The final block is spent at Overton Brooks VAMC in Shreveport. The resident works with an upper level resident to conduct the VA clinic as well as perform numerous plastic surgery cases and cataract surgeries as primary surgeon. All PGY-3 residents begin a step-wise approach to cataract surgery in July of their PGY-3 year. The aim is to provide a gradual and guided introduction to cataract surgery. All residents get approximately one cataract per week as primary surgeon and the opportunity to watch 10-20 surgeries performed by upper level residents and attendings. After completing their PGY-3 year our residents have performed about 40 cataract surgeries as primary surgeon!
This year is also made up of a series of 3 month rotations. During this year, there is a tremendous focus on refining the residents' surgical skills and great effort is made to ensure that each resident becomes proficient with even the most difficult cataract cases. The residents perform vitreo-retinal cases, glaucoma cases, oculuoplastics, and cornea cases. The residents rotate at Overton Brooks VAMC, Ochsner LSU Health Shreveport, and Monroe Medical Center at Ochsner LSU Health Shreveport in Monroe, LA. Each resident holds the responsibility of chief resident during her/his rotation at Ochsner LSU Health Shreveport.
During this year, the residents focus on improving their surgical skills, as well as, mentoring and teaching junior residents.
Our clinics are equipped with Heidelberg spectralis ocular coherence tomography machines, fundus cameras with fluorescein angiography capability, argon lasers, YAG lasers, SLT lasers, diode lasers, and Humphery visual field machines. Both clinics also have a dedicated minor procedure room. In addition, the Specialty clinic has a Pascal laser while the General clinic has a Diopsys electroretinogram. Both clinics have several registered ophthalmic technicians as well as registered nurses who assist in working up patients and performing ancillary testing.
Location: 1420 Kings Highway (Directly across from LSU Health Shreveport)
The Ochsner LSU Health Shreveport Ophthalmology Department has two eye clinics. The General Clinic is located across Kings Highway from the main hospital building. Ophthalmology residents work with attending physicians in this clinic building according to a weekly schedule organized by specialty. For example, Monday is retina day and Thursday is glaucoma day. Each first year resident has his or her own lane in this clinic. Walk-ins and urgent patients are welcome at any time and the first year residents rotate screening walk-in patients.
Location: Ambulatory Care Center, 1541 Kings Highway
There is also a Specialty Clinic located in the Ambulatory Care Center, which is an outpatient clinic building that houses various clinics such as Pediatrics, OB-GYN, General Surgery, and Orthopaedics. Ophthalmology residents mostly work in this clinic during their second year in close association with staff physicians. The second year rotations are organized such that the residents have one on one interaction with the Ophthalmology staff in the attendings’ own private clinics. Third year residents split their time evenly between the operating room, the General clinic, and the Specialty clinic.

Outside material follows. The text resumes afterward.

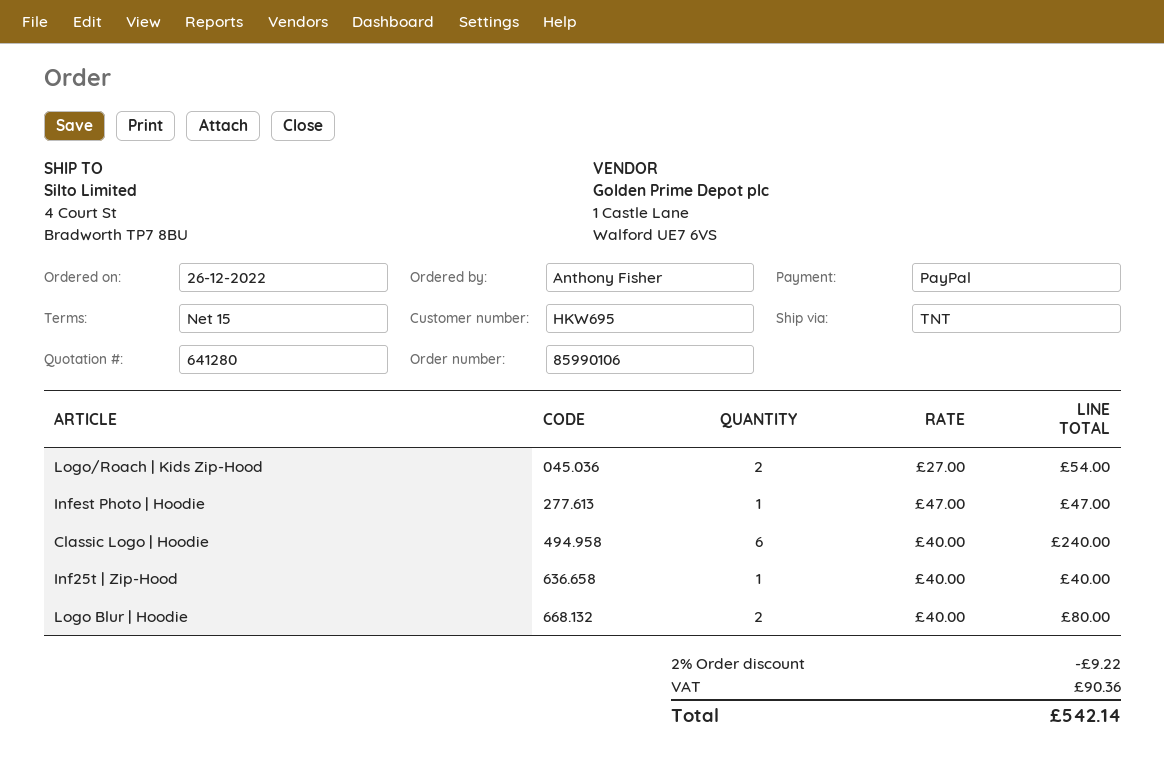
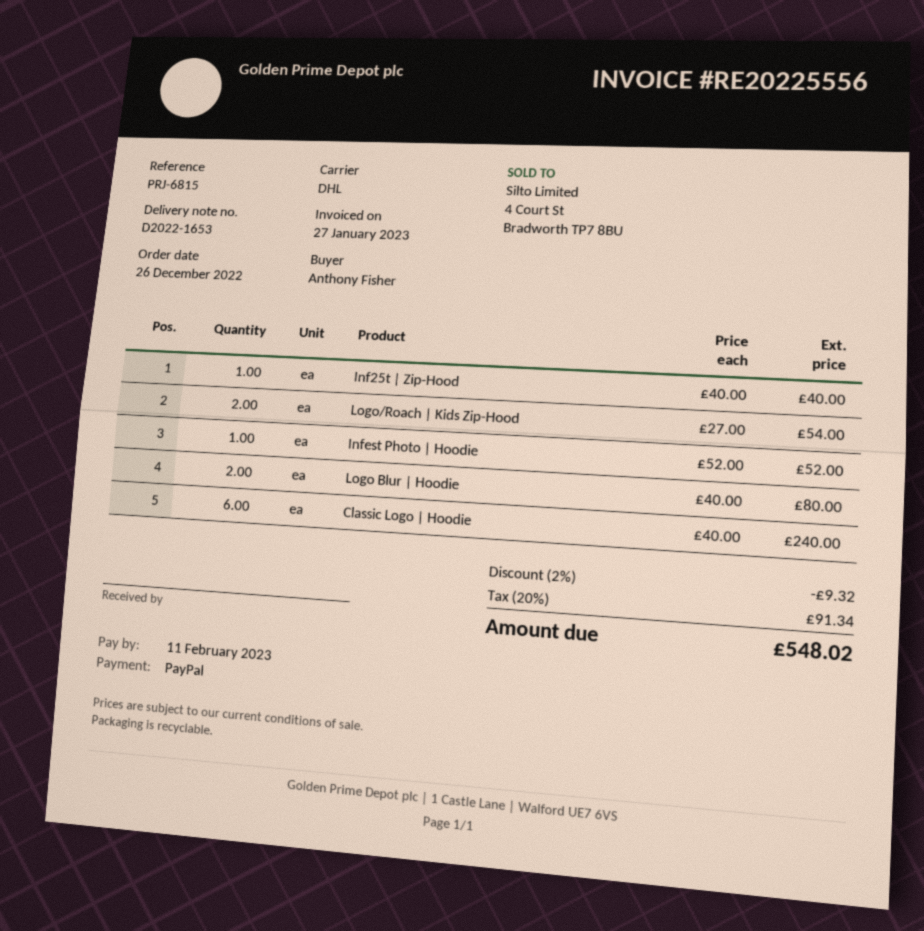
shipping method: TNT -> DHL
Infest Photo | Hoodie: 1 x 47.00 = 47.00 -> 1 x 52.00 = 52.00
discount: 2% = 9.22 -> 2% = 9.32
tax: 90.36 -> 91.34
total: 542.14 -> 548.02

Computerized surgical simulations allow residents to become familiar with the principles behind the procedures they will perform and help develop the skills required to perform them. The EYESI® surgical simulator provides both cataract and vitreoretinal surgery simulations in a 3D virtual environment. The simulator allows trainees to encounter and deal with various types of pathologies and surgical complications. All of this is done with no risk to patients.